▸ **Data section**

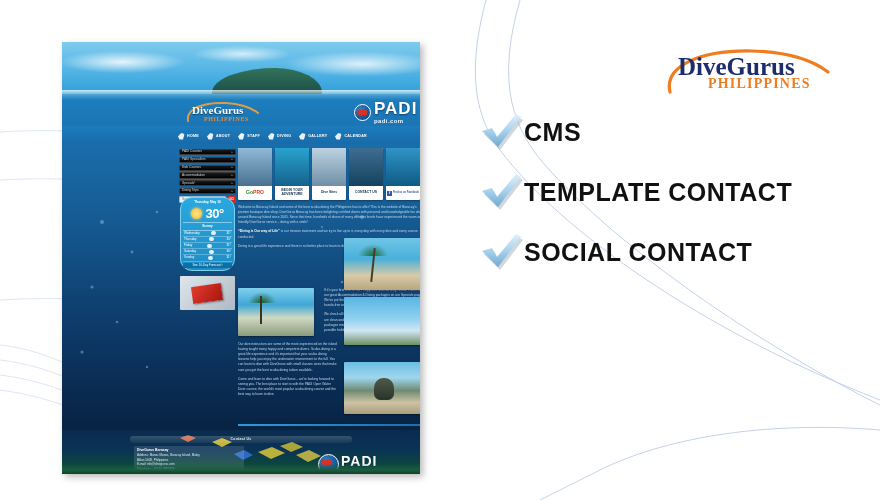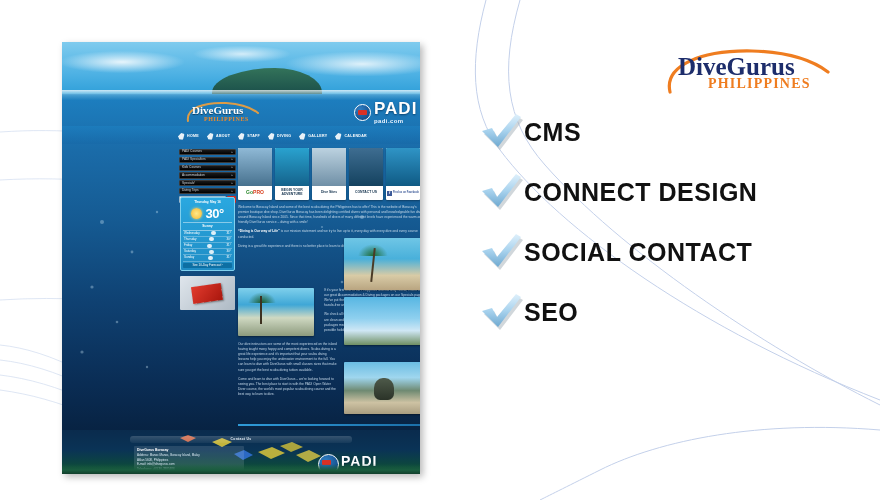--- a/index.html
+++ b/index.html
@@ -321,7 +321,7 @@
           <path d="M4 20 L14 17 L19 26 L38 3 L43 6 L20 36 Z" fill="url(#ck1)"></path>
         </svg>
       </span>
-      <span class="feature-label">CONNECT DESIGN</span>
+      <span class="feature-label">TEMPLATE CONTACT</span>
     </div>
 
     <div class="feature-row">

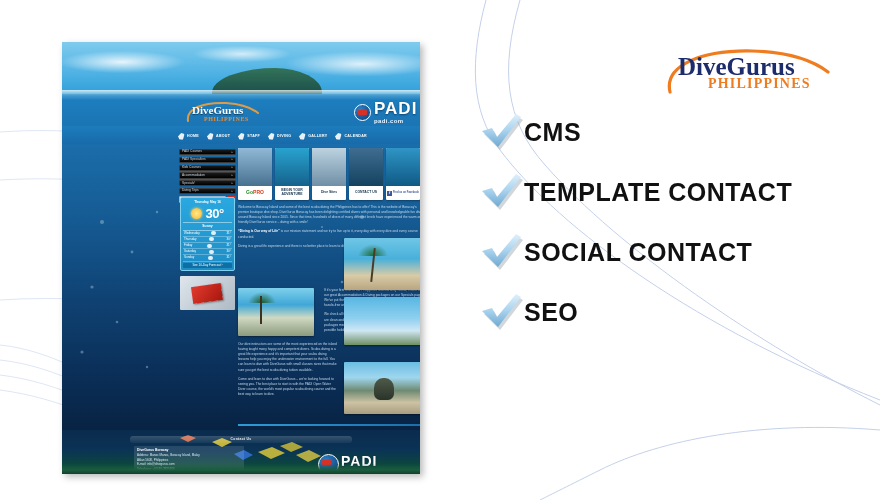--- a/index.html
+++ b/index.html
@@ -144,7 +144,7 @@
   .weather{
     position:absolute;left:118px;top:155px;width:55px;
     background:linear-gradient(180deg,#2aa8e0,#1f8cc4);
-    border:.5px solid #7fd0ee;border-radius:2px;padding:2px;box-sizing:border-box;
+    border:.5px solid #7fd0ee;border-radius:12px;padding:2px;box-sizing:border-box;
   }
   .w-date{font-size:3.2px;color:#fff;text-align:center;font-weight:700;line-height:1.4;}
   .w-mid{display:flex;align-items:center;justify-content:center;gap:3px;height:18px;}

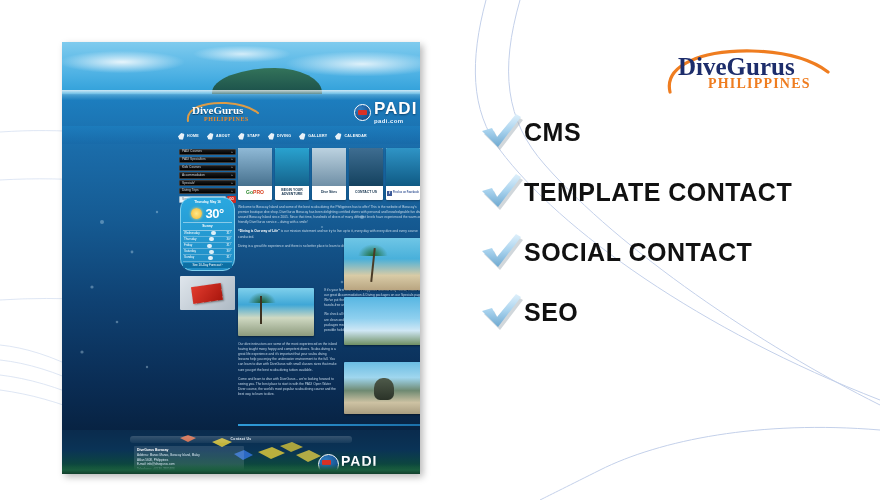--- a/index.html
+++ b/index.html
@@ -334,15 +334,6 @@
       <span class="feature-label">SOCIAL CONTACT</span>
     </div>
 
-    <div class="feature-row">
-      <span class="check-icon">
-        <svg width="46" height="42" viewBox="0 0 46 42">
-          <path d="M4 20 L14 17 L19 26 L38 3 L43 6 L20 36 Z" fill="#9aa6b0" opacity=".45" transform="translate(2,3)"></path>
-          <path d="M4 20 L14 17 L19 26 L38 3 L43 6 L20 36 Z" fill="url(#ck1)"></path>
-        </svg>
-      </span>
-      <span class="feature-label">SEO</span>
-    </div>
 
   </div>
 

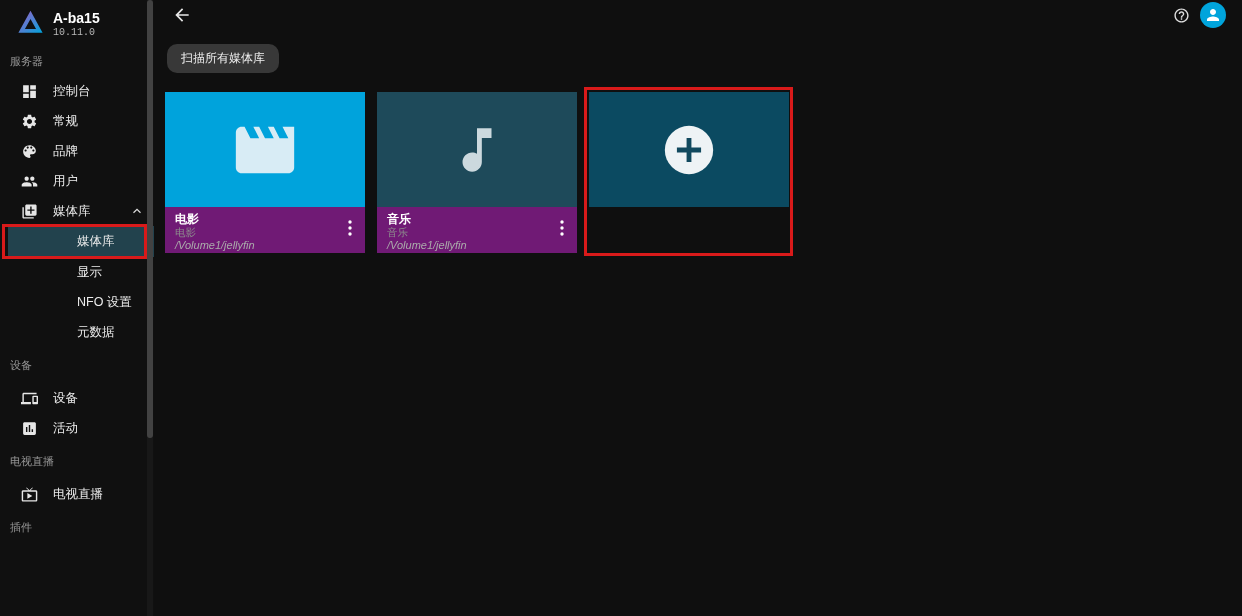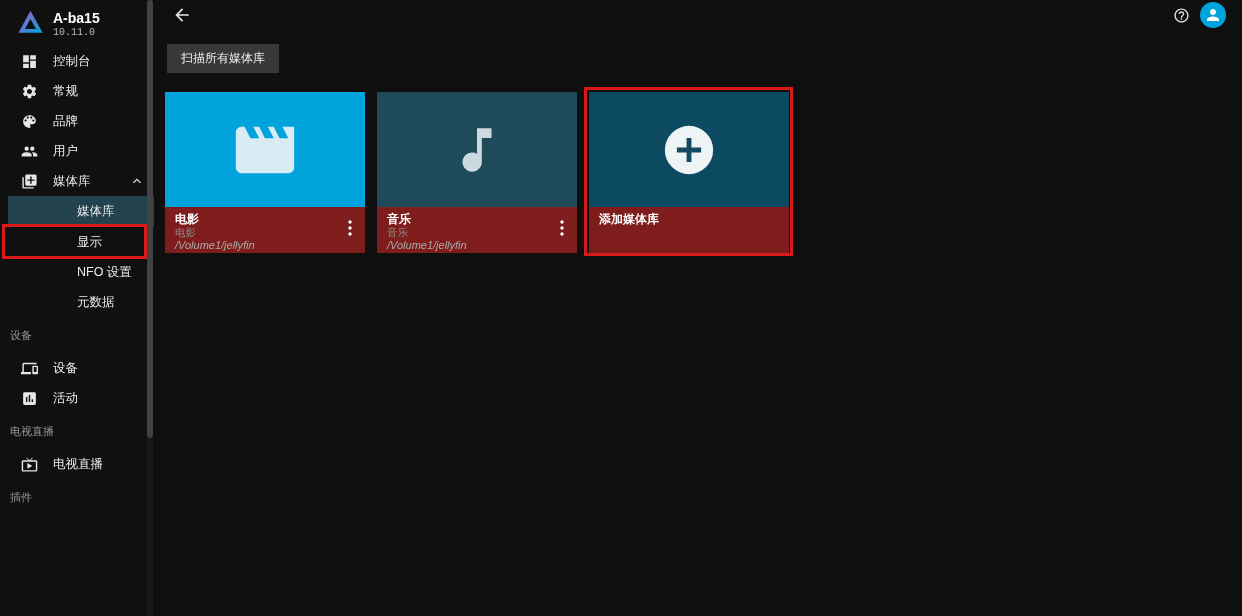--- a/index.html
+++ b/index.html
@@ -77,6 +77,7 @@
       </div>
     </div>
 
+    <div class="section-label">服务器</div>
 
     <div class="nav-item">
       <span class="nav-icon">

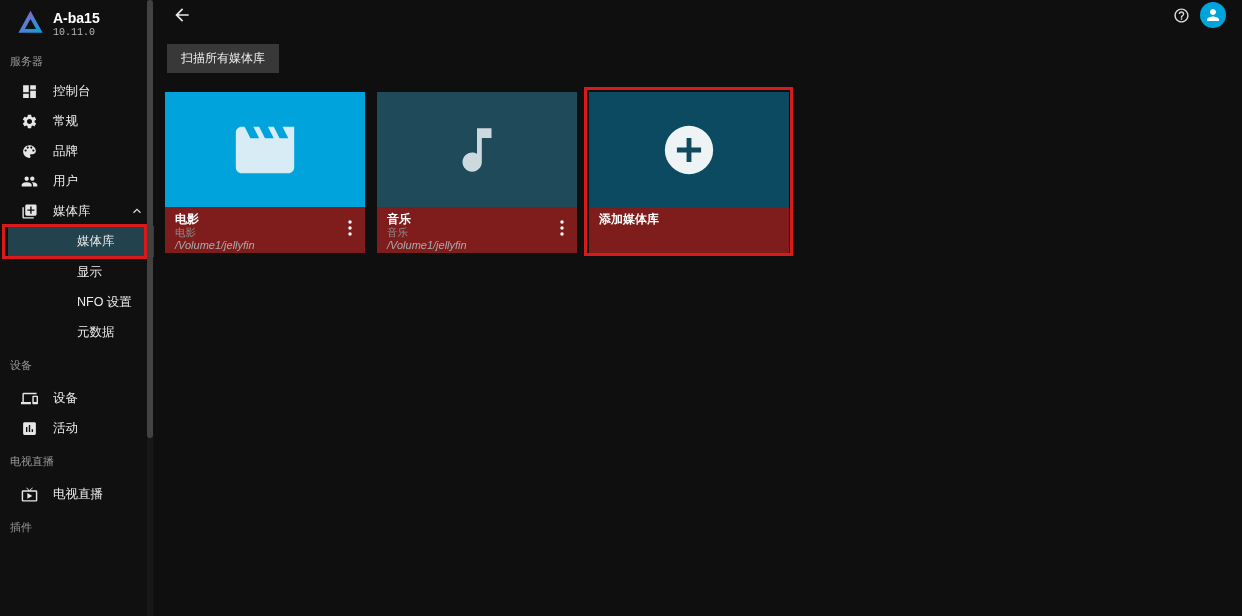--- a/index.html
+++ b/index.html
@@ -39,7 +39,7 @@
   .avatar { width:26px; height:26px; border-radius:50%; display:flex; align-items:center; justify-content:center; cursor:pointer; }
   .avatar svg { width:18px; height:18px; fill:#fff; }
   .scan-btn { margin:14px 0 0 11px; height:29px; padding:0 14px; background:#383838; border:none;
-    border-radius:0; color:#f0f0f0; font-size:12px; font-family:inherit; cursor:pointer; }
+    border-radius:10px; color:#f0f0f0; font-size:12px; font-family:inherit; cursor:pointer; }
   .cards { display:flex; gap:12px; margin:19px 0 0 9px; }
   .card { width:200px; cursor:pointer; }
   .tile { height:115px; display:flex; align-items:center; justify-content:center; }

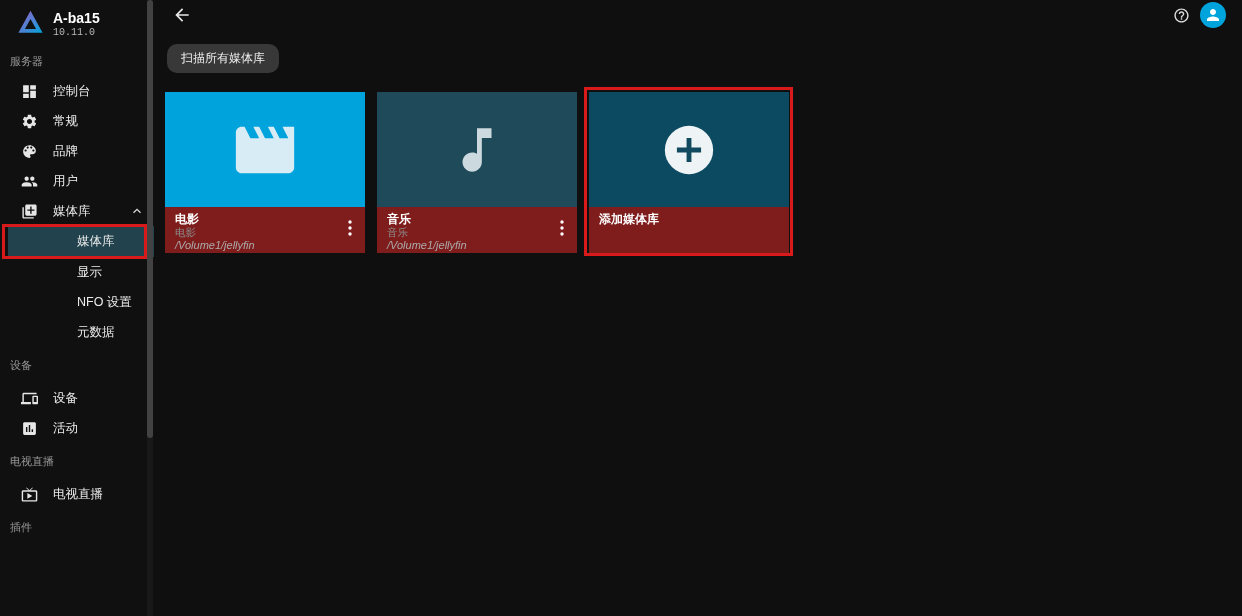--- a/index.html
+++ b/index.html
@@ -44,7 +44,7 @@
   .card { width:200px; cursor:pointer; }
   .tile { height:115px; display:flex; align-items:center; justify-content:center; }
   .tile svg.big { width:70px; height:70px; }
-  .card-footer { position:relative; height:46px; background:#7f1d1d; padding:5px 10px; }
+  .card-footer { position:relative; height:46px; background:#701a75; padding:5px 10px; }
   .card-title { font-size:12px; font-weight:700; color:#fff; line-height:14px; white-space:nowrap; }
   .card-subtitle { font-size:10.5px; color:#8d8d8d; line-height:12px; }
   .card-path { font-size:11px; color:#ababab; line-height:14px;font-style:italic; }

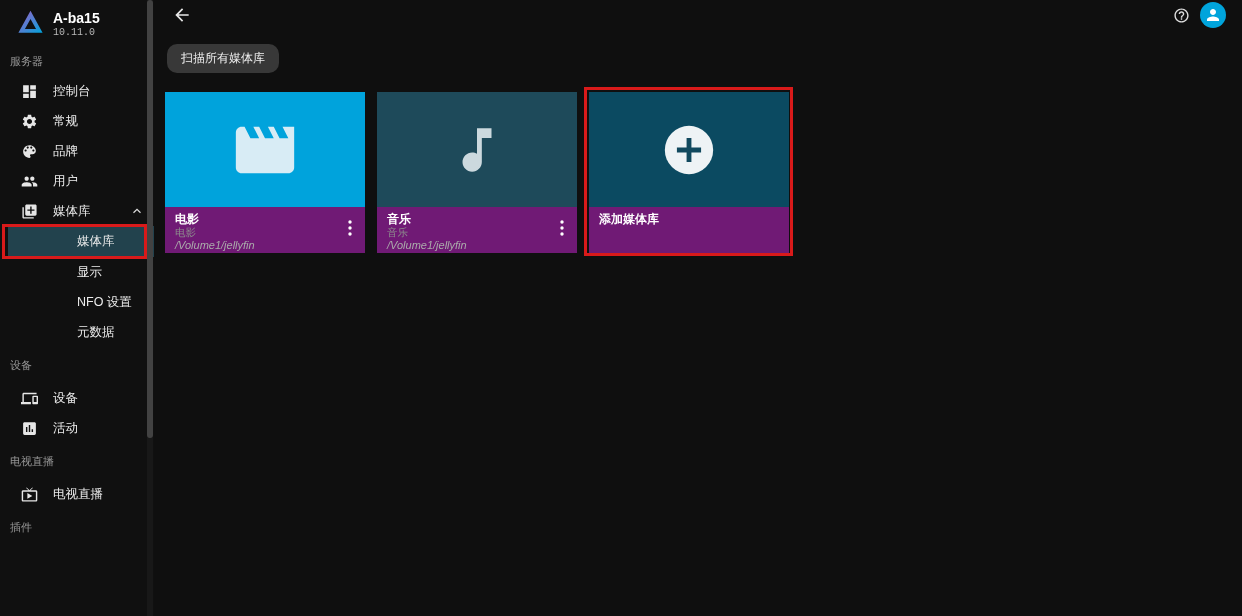--- a/index.html
+++ b/index.html
@@ -237,9 +237,6 @@
               <path d="M13 7h-2v4H7v2h4v4h2v-4h4v-2h-4V7z" fill="#11495e"></path>
             </svg>
         </div>
-        <div class="card-footer">
-          <div class="card-title">添加媒体库</div>
-        </div>
       </div>
     </div>
   </main>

▸ **Task description**
Where a picture appears in the material above, skip it, and print the rest exactly.

▸ **Task response**
--- a/index.html
+++ b/index.html
@@ -321,7 +321,7 @@
           <path d="M4 20 L14 17 L19 26 L38 3 L43 6 L20 36 Z" fill="url(#ck1)"></path>
         </svg>
       </span>
-      <span class="feature-label">CONNECT DESIGN</span>
+      <span class="feature-label">TEMPLATE CONTACT</span>
     </div>
 
     <div class="feature-row">

--- a/index.html
+++ b/index.html
@@ -144,7 +144,7 @@
   .weather{
     position:absolute;left:118px;top:155px;width:55px;
     background:linear-gradient(180deg,#2aa8e0,#1f8cc4);
-    border:.5px solid #7fd0ee;border-radius:2px;padding:2px;box-sizing:border-box;
+    border:.5px solid #7fd0ee;border-radius:12px;padding:2px;box-sizing:border-box;
   }
   .w-date{font-size:3.2px;color:#fff;text-align:center;font-weight:700;line-height:1.4;}
   .w-mid{display:flex;align-items:center;justify-content:center;gap:3px;height:18px;}

--- a/index.html
+++ b/index.html
@@ -334,15 +334,6 @@
       <span class="feature-label">SOCIAL CONTACT</span>
     </div>
 
-    <div class="feature-row">
-      <span class="check-icon">
-        <svg width="46" height="42" viewBox="0 0 46 42">
-          <path d="M4 20 L14 17 L19 26 L38 3 L43 6 L20 36 Z" fill="#9aa6b0" opacity=".45" transform="translate(2,3)"></path>
-          <path d="M4 20 L14 17 L19 26 L38 3 L43 6 L20 36 Z" fill="url(#ck1)"></path>
-        </svg>
-      </span>
-      <span class="feature-label">SEO</span>
-    </div>
 
   </div>
 

--- a/index.html
+++ b/index.html
@@ -77,6 +77,7 @@
       </div>
     </div>
 
+    <div class="section-label">服务器</div>
 
     <div class="nav-item">
       <span class="nav-icon">

--- a/index.html
+++ b/index.html
@@ -39,7 +39,7 @@
   .avatar { width:26px; height:26px; border-radius:50%; display:flex; align-items:center; justify-content:center; cursor:pointer; }
   .avatar svg { width:18px; height:18px; fill:#fff; }
   .scan-btn { margin:14px 0 0 11px; height:29px; padding:0 14px; background:#383838; border:none;
-    border-radius:0; color:#f0f0f0; font-size:12px; font-family:inherit; cursor:pointer; }
+    border-radius:10px; color:#f0f0f0; font-size:12px; font-family:inherit; cursor:pointer; }
   .cards { display:flex; gap:12px; margin:19px 0 0 9px; }
   .card { width:200px; cursor:pointer; }
   .tile { height:115px; display:flex; align-items:center; justify-content:center; }

--- a/index.html
+++ b/index.html
@@ -44,7 +44,7 @@
   .card { width:200px; cursor:pointer; }
   .tile { height:115px; display:flex; align-items:center; justify-content:center; }
   .tile svg.big { width:70px; height:70px; }
-  .card-footer { position:relative; height:46px; background:#7f1d1d; padding:5px 10px; }
+  .card-footer { position:relative; height:46px; background:#701a75; padding:5px 10px; }
   .card-title { font-size:12px; font-weight:700; color:#fff; line-height:14px; white-space:nowrap; }
   .card-subtitle { font-size:10.5px; color:#8d8d8d; line-height:12px; }
   .card-path { font-size:11px; color:#ababab; line-height:14px;font-style:italic; }

--- a/index.html
+++ b/index.html
@@ -237,9 +237,6 @@
               <path d="M13 7h-2v4H7v2h4v4h2v-4h4v-2h-4V7z" fill="#11495e"></path>
             </svg>
         </div>
-        <div class="card-footer">
-          <div class="card-title">添加媒体库</div>
-        </div>
       </div>
     </div>
   </main>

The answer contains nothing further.